Work instructions:
Collect all lines from the listing that include the string "total".

Data:
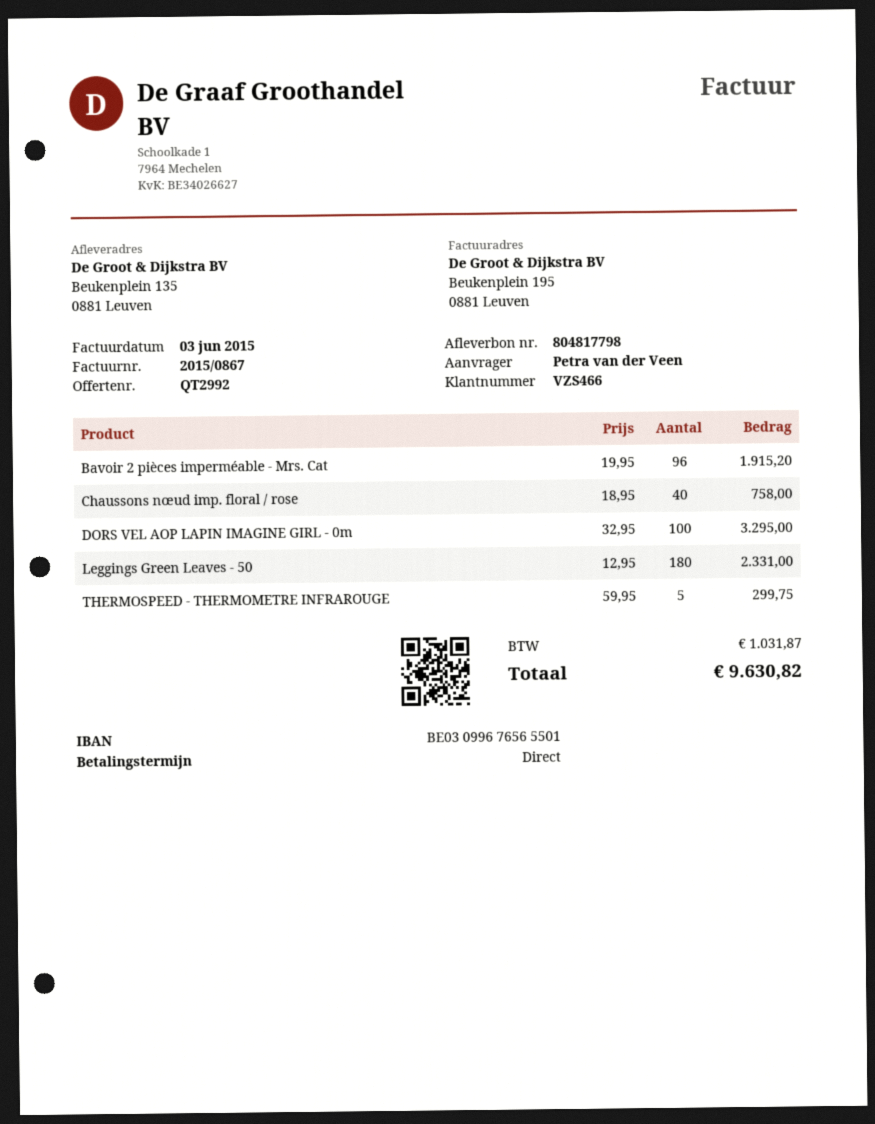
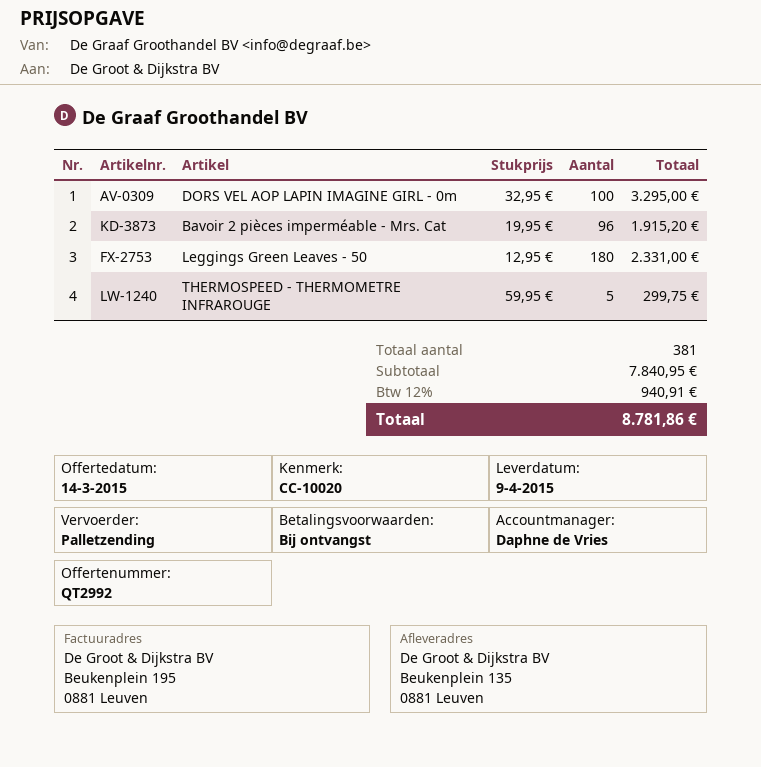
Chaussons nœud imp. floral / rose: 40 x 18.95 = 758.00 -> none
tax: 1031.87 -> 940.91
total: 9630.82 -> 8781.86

* * *

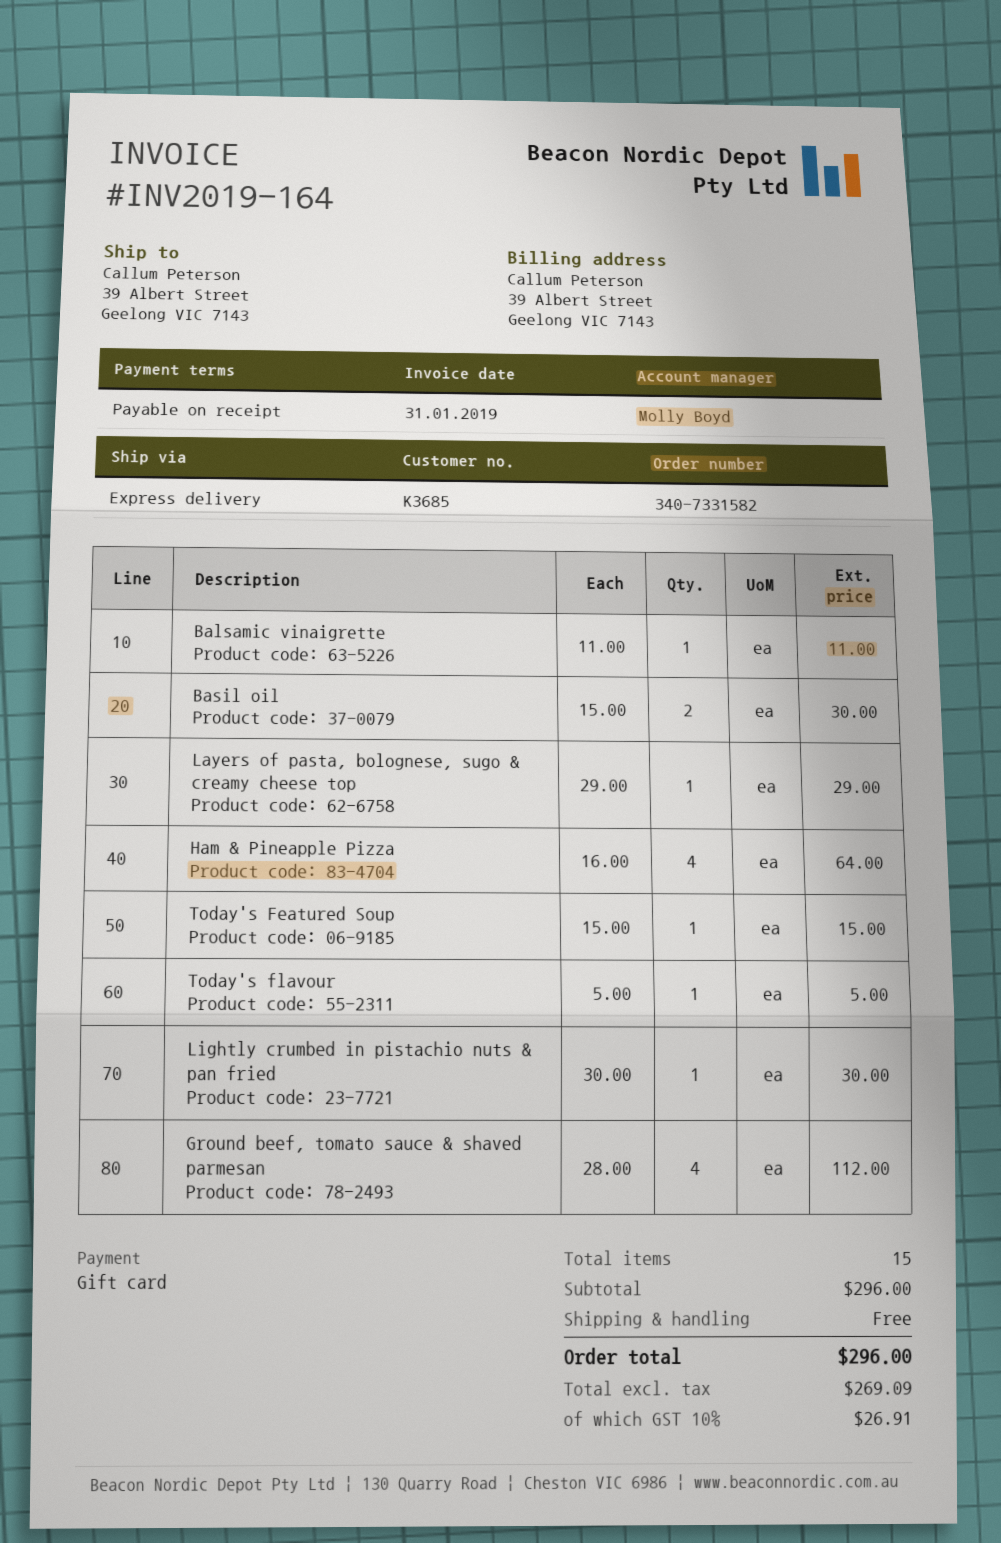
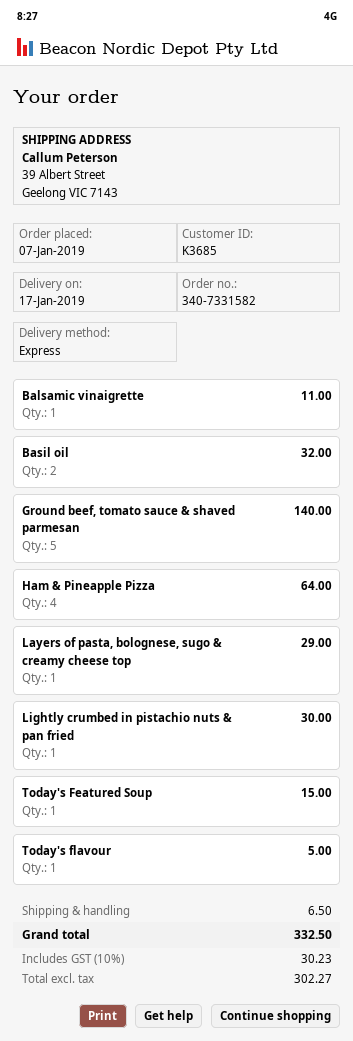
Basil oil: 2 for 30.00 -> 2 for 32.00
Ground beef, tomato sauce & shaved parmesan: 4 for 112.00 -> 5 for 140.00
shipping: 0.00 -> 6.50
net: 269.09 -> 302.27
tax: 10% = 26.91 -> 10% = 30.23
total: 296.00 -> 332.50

Reply to the task:
total: 9630.82 -> 8781.86
total: 296.00 -> 332.50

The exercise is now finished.